Exercise inputs:
--- START ---

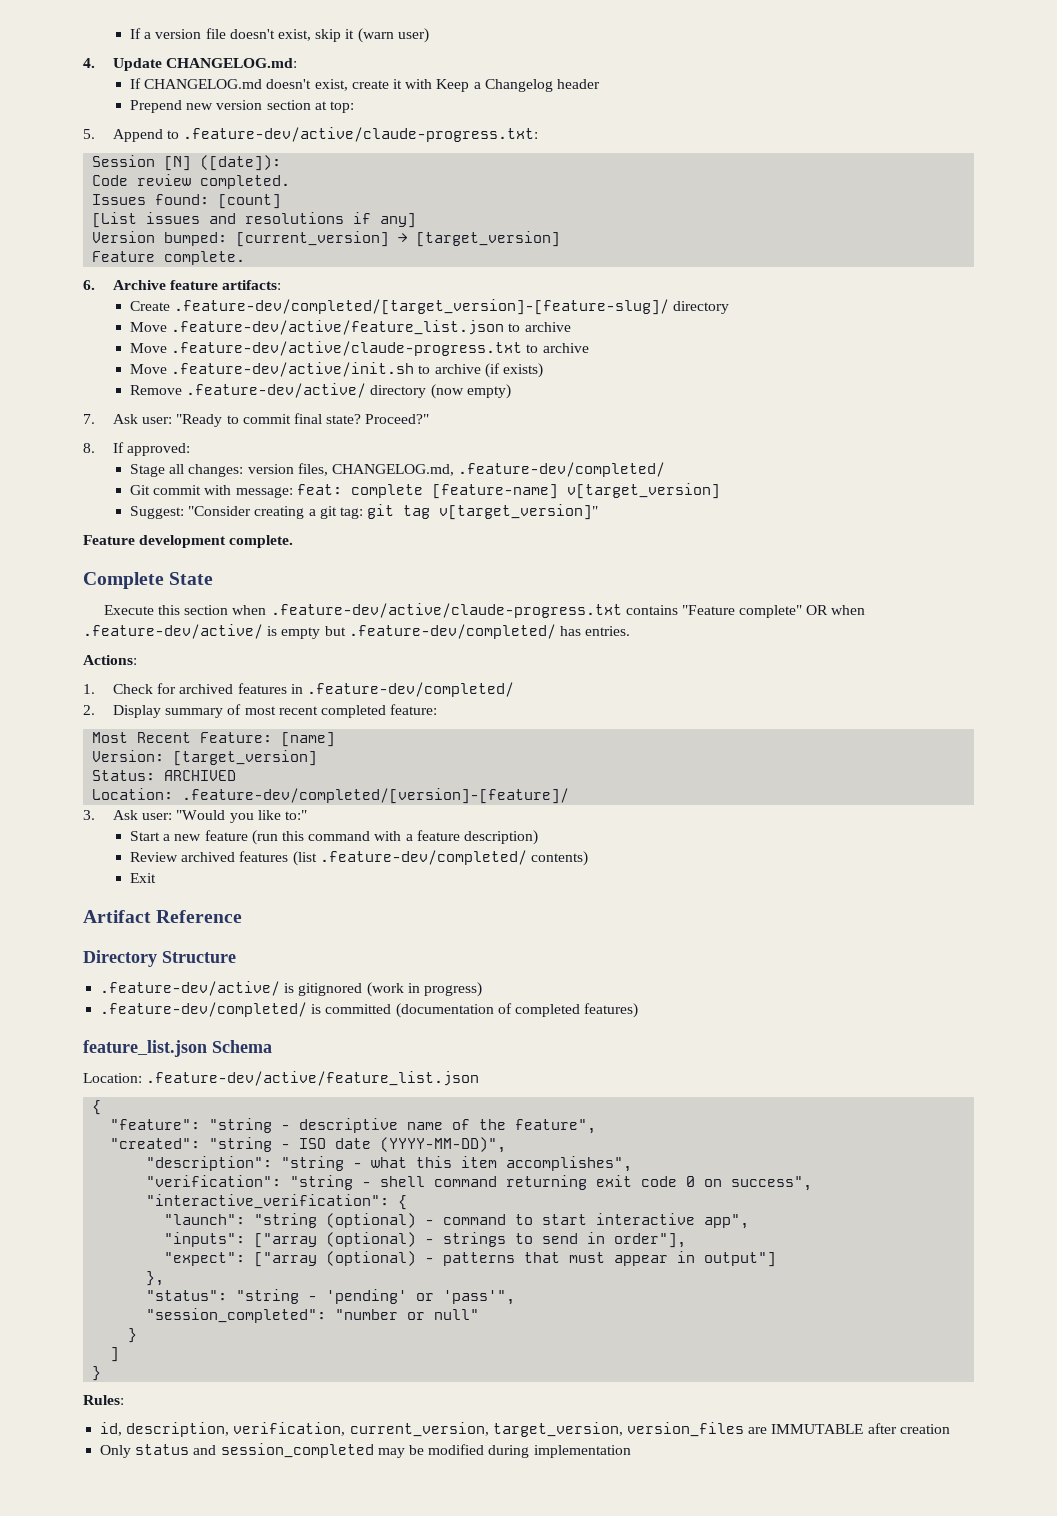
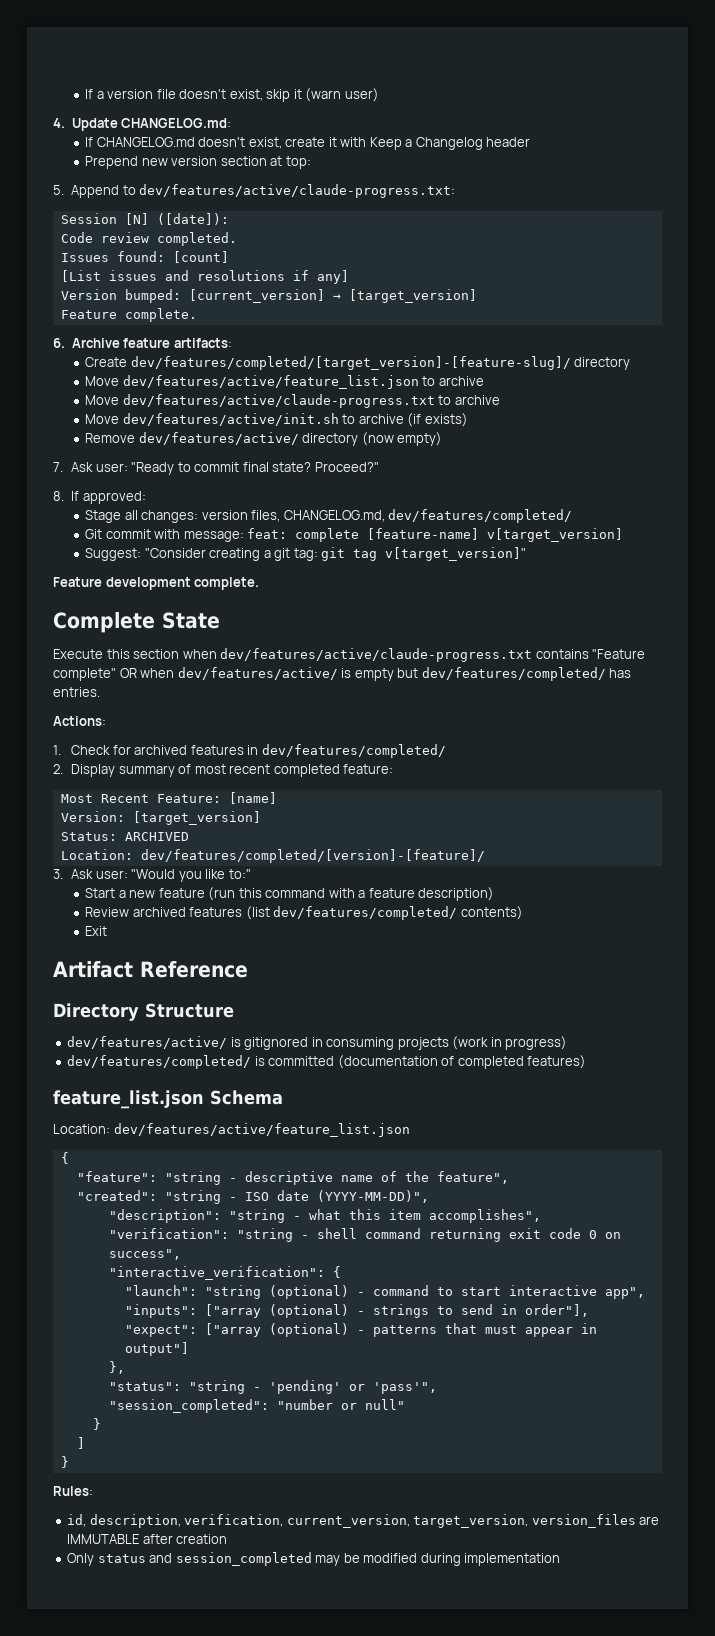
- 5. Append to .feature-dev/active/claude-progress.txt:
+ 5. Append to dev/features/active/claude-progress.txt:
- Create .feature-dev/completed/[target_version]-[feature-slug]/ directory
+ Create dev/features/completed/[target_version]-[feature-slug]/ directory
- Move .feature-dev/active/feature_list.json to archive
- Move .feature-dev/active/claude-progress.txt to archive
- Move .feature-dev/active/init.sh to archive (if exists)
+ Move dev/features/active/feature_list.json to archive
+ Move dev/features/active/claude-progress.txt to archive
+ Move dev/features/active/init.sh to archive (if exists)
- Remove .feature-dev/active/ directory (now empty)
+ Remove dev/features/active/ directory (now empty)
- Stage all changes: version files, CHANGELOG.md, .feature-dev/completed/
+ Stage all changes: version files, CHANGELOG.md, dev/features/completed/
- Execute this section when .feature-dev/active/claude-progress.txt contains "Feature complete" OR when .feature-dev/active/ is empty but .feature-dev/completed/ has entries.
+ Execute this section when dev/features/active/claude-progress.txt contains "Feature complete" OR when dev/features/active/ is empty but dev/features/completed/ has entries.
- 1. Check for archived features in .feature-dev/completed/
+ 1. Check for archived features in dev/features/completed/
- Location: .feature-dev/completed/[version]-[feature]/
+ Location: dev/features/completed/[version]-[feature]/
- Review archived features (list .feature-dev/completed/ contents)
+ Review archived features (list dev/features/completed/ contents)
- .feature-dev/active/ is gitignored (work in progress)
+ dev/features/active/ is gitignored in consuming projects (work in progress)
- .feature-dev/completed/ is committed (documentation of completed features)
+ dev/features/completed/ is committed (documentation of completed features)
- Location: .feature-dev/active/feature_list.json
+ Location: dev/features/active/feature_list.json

--- END ---

Task to carry out:
Wherever the string "Append" appears in the data above, report the whole line.

Answer for this exercise:
- 5. Append to .feature-dev/active/claude-progress.txt:
+ 5. Append to dev/features/active/claude-progress.txt:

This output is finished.